(Web document revisions)

--- START ---

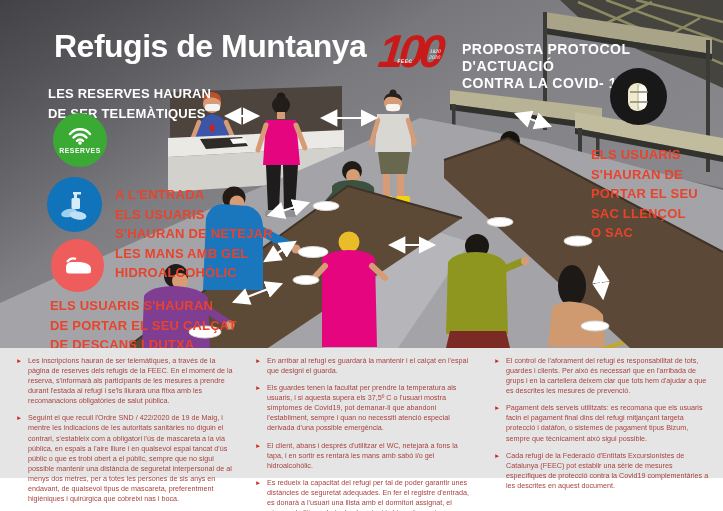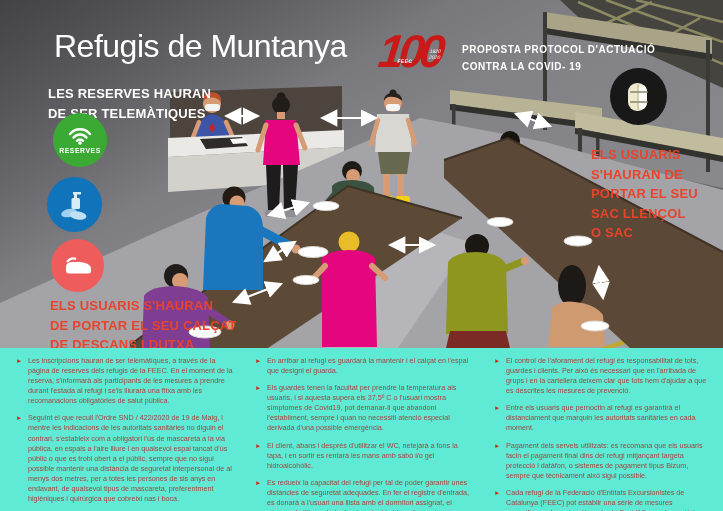--- a/index.html
+++ b/index.html
@@ -13,7 +13,7 @@
 
   .title {
     position:absolute; left:54px; top:28px; color:#fff; font-size:32px;
-    font-weight:normal; letter-spacing:-0.5px;
+    font-weight:bold; letter-spacing:-0.5px;
   }
   .logo { position:absolute; left:378px; top:32px; width:80px; height:50px; transform:skewX(-6deg); }
   .logo-number { position:absolute; left:0; top:-6px; font-size:46px; font-weight:900; font-style:italic; color:#c81a18; letter-spacing:-5px; line-height:50px; }

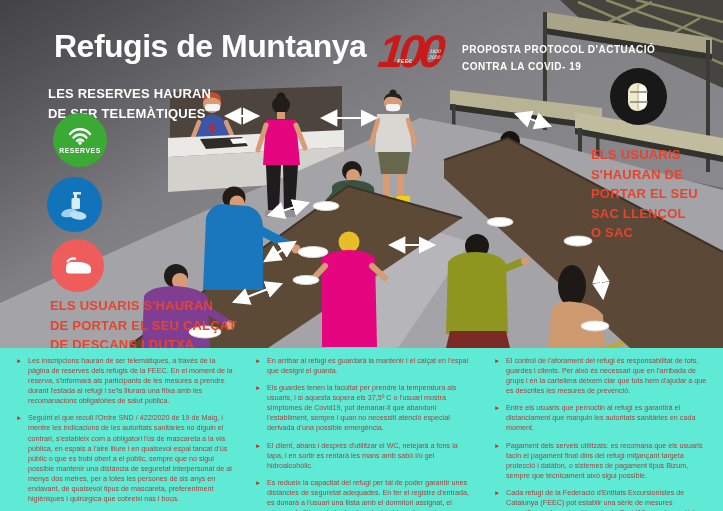--- a/index.html
+++ b/index.html
@@ -19,7 +19,7 @@
   .logo-number { position:absolute; left:0; top:-6px; font-size:46px; font-weight:900; font-style:italic; color:#c81a18; letter-spacing:-5px; line-height:50px; }
   .logo-org { position:absolute; left:20px; top:26px; font-size:5px; font-weight:bold; color:#fff; letter-spacing:.4px; }
   .logo-years { position:absolute; left:51px; top:16px; font-size:5px; font-style:italic; color:#fff; white-space:pre-line; line-height:6px; }
-  .subtitle { position:absolute; left:462px; top:41px; color:#fff; font-size:10px; font-weight:bold; letter-spacing:.5px; line-height:17px; }
+  .subtitle { position:absolute; left:462px; top:41px; color:#fff; font-size:14px; font-weight:bold; letter-spacing:.5px; line-height:17px; }
 
   .co { position:absolute; font-weight:bold; font-size:13px; line-height:1.5; letter-spacing:.2px; white-space:pre-line; }
   .co-white { color:#ffffff; }

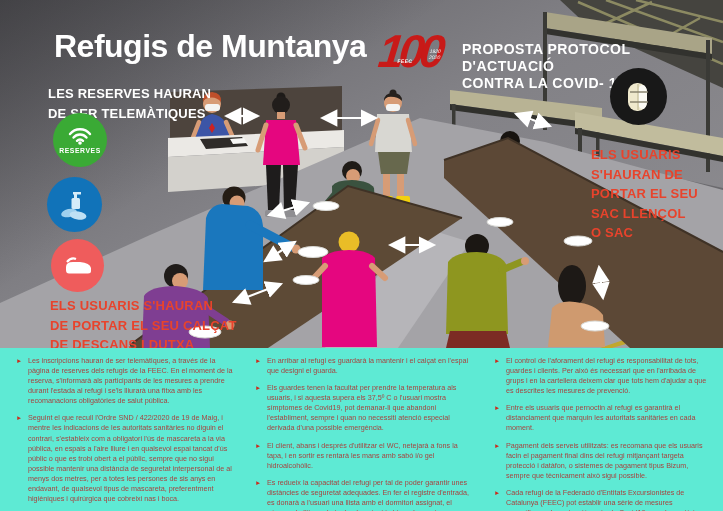--- a/index.html
+++ b/index.html
@@ -252,6 +252,11 @@
 
   <div class="co co-white" style="left:48px; top:84px;">LES RESERVES HAURAN
 DE SER TELEMÀTIQUES</div>
+  <div class="co co-red" style="left:115px; top:185px;">A L'ENTRADA
+ELS USUARIS
+S'HAURAN DE NETEJAR
+LES MANS AMB GEL
+HIDROALCOHÒLIC</div>
   <div class="co co-red" style="left:50px; top:296px;">ELS USUARIS S'HAURAN
 DE PORTAR EL SEU CALÇAT
 DE DESCANS I DUTXA</div>

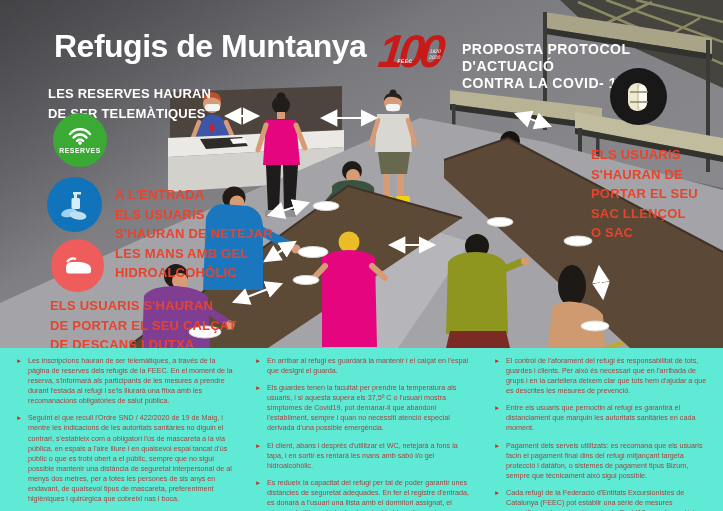--- a/index.html
+++ b/index.html
@@ -32,7 +32,7 @@
   .badge-black { left:610px; top:68px; width:57px; height:57px; background:#181818; }
   .badge-label { color:#fff; font-size:6.8px; font-weight:bold; letter-spacing:.6px; }
 
-  .footer { position:absolute; left:0; top:348px; width:723px; height:163px; background:#5eead4;
+  .footer { position:absolute; left:0; top:348px; width:723px; height:130px; background:#e5e5e5;
             display:flex; gap:22px; padding:8px 12px 0 16px; box-sizing:border-box; }
   .col { flex:1; min-width:0; }
   .bullet { display:flex; margin-bottom:7px; }

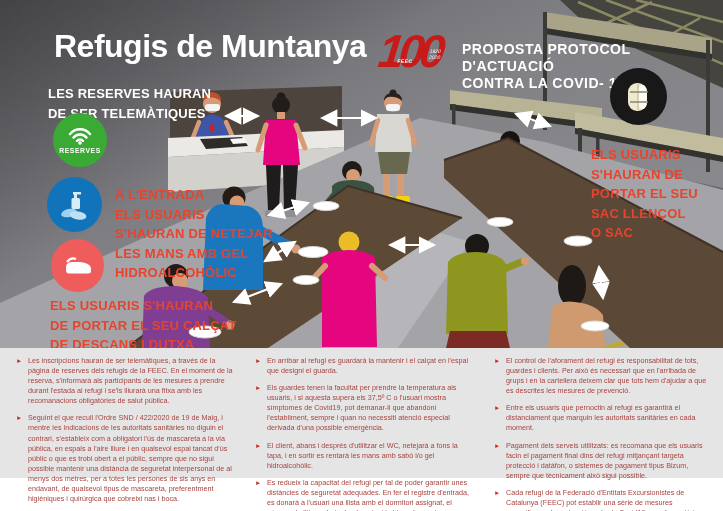--- a/index.html
+++ b/index.html
@@ -336,10 +336,6 @@
       </div>
       <div class="bullet">
         <span class="bullet-marker">►</span>
-        <span class="bullet-text">Entre els usuaris que pernoctin al refugi es garantirà el distanciament que marquin les autoritats sanitàries en cada moment.</span>
-      </div>
-      <div class="bullet">
-        <span class="bullet-marker">►</span>
         <span class="bullet-text">Pagament dels serveis utilitzats: es recomana que els usuaris facin el pagament final dins del refugi mitjançant targeta protecció i datàfon, o sistemes de pagament tipus Bizum, sempre que tècnicament això sigui possible.</span>
       </div>
       <div class="bullet">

--- END ---

[Prompt] A word-for-word copy of the records is needed, one that contains no pictures.

[Response box]
--- a/index.html
+++ b/index.html
@@ -13,7 +13,7 @@
 
   .title {
     position:absolute; left:54px; top:28px; color:#fff; font-size:32px;
-    font-weight:normal; letter-spacing:-0.5px;
+    font-weight:bold; letter-spacing:-0.5px;
   }
   .logo { position:absolute; left:378px; top:32px; width:80px; height:50px; transform:skewX(-6deg); }
   .logo-number { position:absolute; left:0; top:-6px; font-size:46px; font-weight:900; font-style:italic; color:#c81a18; letter-spacing:-5px; line-height:50px; }

--- a/index.html
+++ b/index.html
@@ -19,7 +19,7 @@
   .logo-number { position:absolute; left:0; top:-6px; font-size:46px; font-weight:900; font-style:italic; color:#c81a18; letter-spacing:-5px; line-height:50px; }
   .logo-org { position:absolute; left:20px; top:26px; font-size:5px; font-weight:bold; color:#fff; letter-spacing:.4px; }
   .logo-years { position:absolute; left:51px; top:16px; font-size:5px; font-style:italic; color:#fff; white-space:pre-line; line-height:6px; }
-  .subtitle { position:absolute; left:462px; top:41px; color:#fff; font-size:10px; font-weight:bold; letter-spacing:.5px; line-height:17px; }
+  .subtitle { position:absolute; left:462px; top:41px; color:#fff; font-size:14px; font-weight:bold; letter-spacing:.5px; line-height:17px; }
 
   .co { position:absolute; font-weight:bold; font-size:13px; line-height:1.5; letter-spacing:.2px; white-space:pre-line; }
   .co-white { color:#ffffff; }

--- a/index.html
+++ b/index.html
@@ -252,6 +252,11 @@
 
   <div class="co co-white" style="left:48px; top:84px;">LES RESERVES HAURAN
 DE SER TELEMÀTIQUES</div>
+  <div class="co co-red" style="left:115px; top:185px;">A L'ENTRADA
+ELS USUARIS
+S'HAURAN DE NETEJAR
+LES MANS AMB GEL
+HIDROALCOHÒLIC</div>
   <div class="co co-red" style="left:50px; top:296px;">ELS USUARIS S'HAURAN
 DE PORTAR EL SEU CALÇAT
 DE DESCANS I DUTXA</div>

--- a/index.html
+++ b/index.html
@@ -32,7 +32,7 @@
   .badge-black { left:610px; top:68px; width:57px; height:57px; background:#181818; }
   .badge-label { color:#fff; font-size:6.8px; font-weight:bold; letter-spacing:.6px; }
 
-  .footer { position:absolute; left:0; top:348px; width:723px; height:163px; background:#5eead4;
+  .footer { position:absolute; left:0; top:348px; width:723px; height:130px; background:#e5e5e5;
             display:flex; gap:22px; padding:8px 12px 0 16px; box-sizing:border-box; }
   .col { flex:1; min-width:0; }
   .bullet { display:flex; margin-bottom:7px; }

--- a/index.html
+++ b/index.html
@@ -336,10 +336,6 @@
       </div>
       <div class="bullet">
         <span class="bullet-marker">►</span>
-        <span class="bullet-text">Entre els usuaris que pernoctin al refugi es garantirà el distanciament que marquin les autoritats sanitàries en cada moment.</span>
-      </div>
-      <div class="bullet">
-        <span class="bullet-marker">►</span>
         <span class="bullet-text">Pagament dels serveis utilitzats: es recomana que els usuaris facin el pagament final dins del refugi mitjançant targeta protecció i datàfon, o sistemes de pagament tipus Bizum, sempre que tècnicament això sigui possible.</span>
       </div>
       <div class="bullet">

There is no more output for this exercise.